E.g. For '2019-01-01' I want every row where the start_date was before or at '2019-01-01' and the termination_date is either after '2019-01-01' or Null

I tried it with this query:

SELECT start_date,
       sum(count(distinct name)) OVER (order by start_date)
from Table
where
    is_active = TRUE
    and (termination_date >= start_date or termination_date is null)
Group by start_date
Order by start_date;

However, when I checked some of the results by hand I saw that it was not returning the correct values but the sum() is to high. I have no idea why this happens.

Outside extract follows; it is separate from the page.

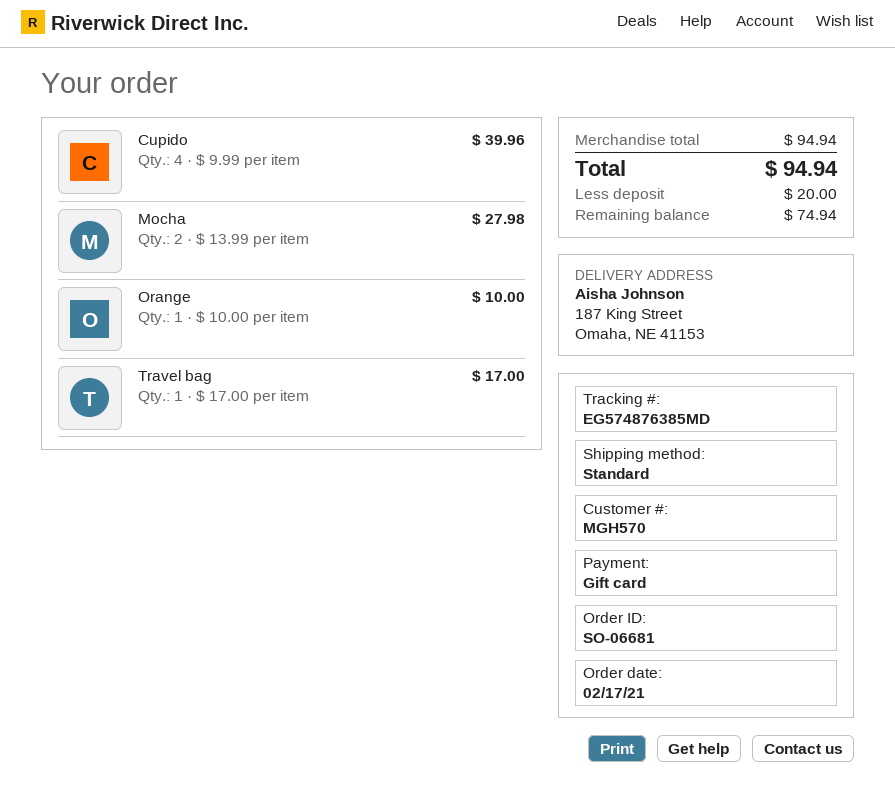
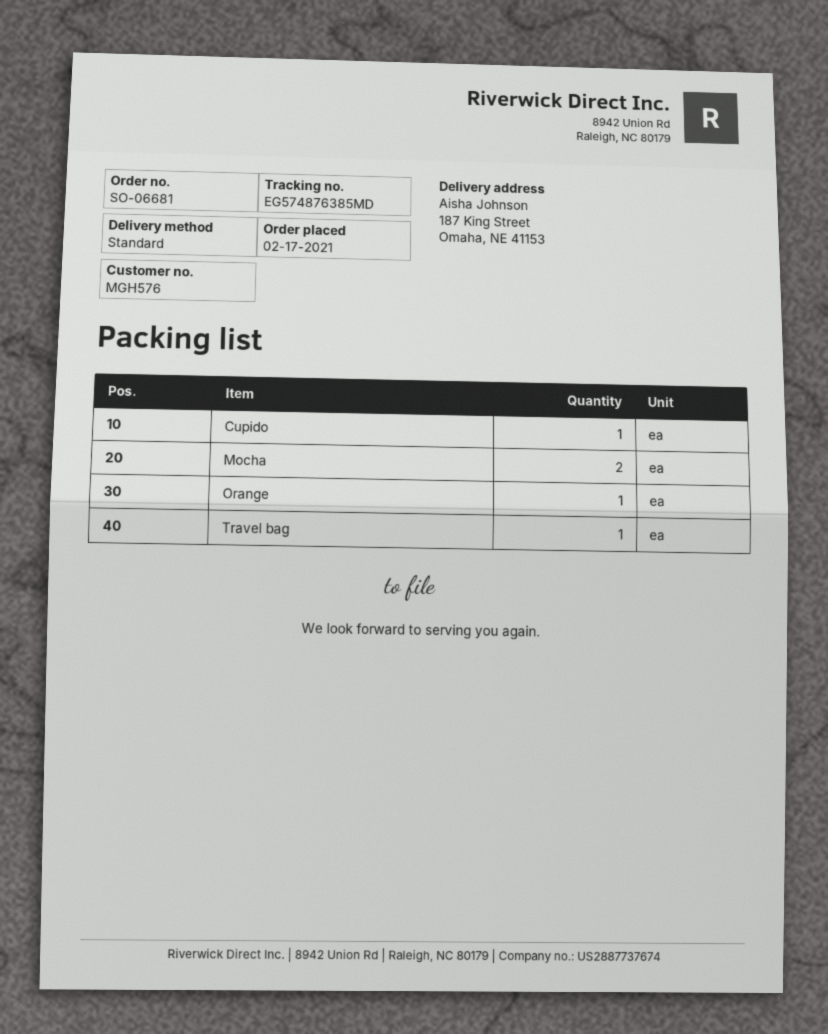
customer number: MGH570 -> MGH576
Cupido: 4 -> 1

Can anyone point me in the rigth direction?

Upvotes: 1

Views: 176

Answers (1)

S-Man
S-Man

Reputation: 23676

demo:db<>fiddle

SELECT
    gs::date,
    COUNT(*)
FROM
    subscription,
    generate_series(                                             -- 1
        date_trunc('month', start_date),                         -- 2
        date_trunc('month', COALESCE(termination_date, now())),  -- 3
        interval '1 month'
    ) gs
GROUP BY gs::date                                                -- 4
ORDER BY 1
  1. generate_series() generates dates in a certain interval. In this case every month.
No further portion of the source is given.